Um grupo de homens não identificados matou a tiros dois soldados de um batalhão do Exército em uma área de mineração convulsiva no sul da Venezuela, confirmou na terça-feira o líder socialista Nicolás Maduro.

“Recebemos a notícia infame de um ataque, um ataque de grupos da máfia em Tumeremo (município) contra um tenente-coronel em nosso exército, um tenente-coronel exemplar e contra um sargento”, disse Maduro durante um ato de trabalho transmitido pela rede do estado VTV.

A imprensa venezuelana noticiou horas antes do ataque aos dois soldados e divulgou fotos de um veículo atingido por vários disparos a bala, mas nenhuma autoridade militar ou judiciária venezuelana confirmou a notícia até Maduro fazer isso na televisão pública.

O ditador venezuelano também apontou que as vítimas responderam aos nomes de León Ernesto Solís e Gustavo Manuel Flores, tenente-coronel e segundo sargento, respectivamente em Tumeremo, no estado amazônico de Bolívar, que faz fronteira com o Brasil e um território que a Guiana e a Venezuela lutam há décadas.

“Que Deus o tenha em sua glória”, disse Maduro sobre Solís. “Ele foi crivado de balas por uma gangue de assassinos que, mais cedo ou mais tarde, iremos encontrar.

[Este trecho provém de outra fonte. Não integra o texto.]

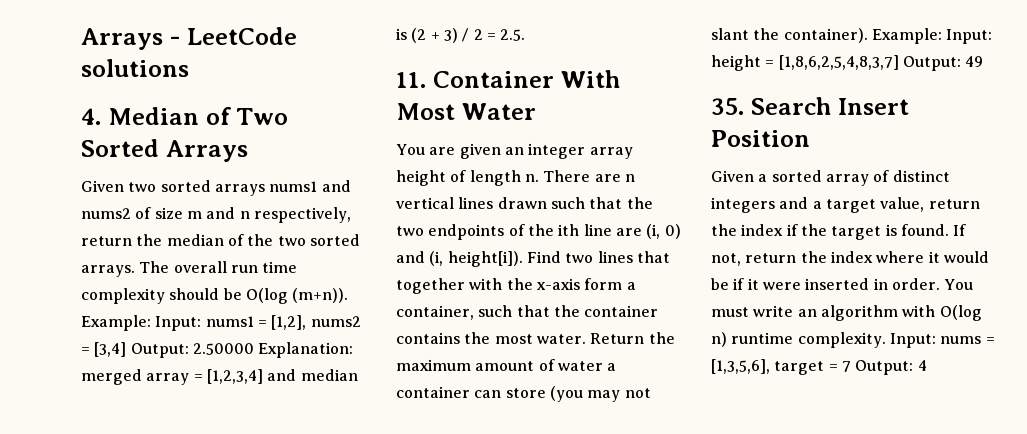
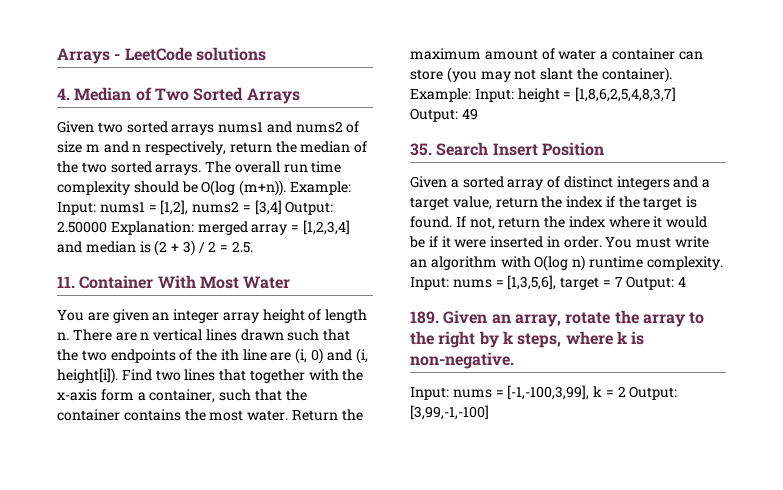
(927, 365) none -> [410,310,705,327] [410,331,645,348] [410,352,514,369] [410,385,678,400] [410,405,489,420] // 189. Given an array, rotate the array to the right by k steps, where k is non-negative. // Input: nums = [-1,-100,3,99], k = 2 Output: [3,99,-1,-100]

A justiça virá”, acrescentou.

Maduro disse ainda que as quadrilhas criminosas que operam nessa área de mineração “estão em correspondência com os grupos conspiratórios do guaidocismo”, referindo-se ao setor de oposição agrupado sob a figura do chefe do parlamento, Juan Guaidó, a quem 50 países reconhecem como presidente encarregado da Venezuela.

“Não duvide, eles estão por trás de planos terroristas”, disse ele mais tarde.

Nesse sentido, Maduro ordenou que as Forças Armadas e a Polícia aumentassem as patrulhas “em todas as partes da Venezuela” e, assim, confrontassem “grupos terroristas”.

Tumeremo, uma cidade com menos de 100.000 habitantes de acordo com o censo de 2011, foi alvo de ataques em 2016, quando grupos armados assassinaram cerca de vinte mineiros e os enterraram em valas comuns perto de uma importante concentração de ouro.

Desde então, outros massacres ocorreram na área, o último em 2018, quando a morte violenta de sete pessoas foi relatada nas proximidades de uma mina conhecida como “El Candado”.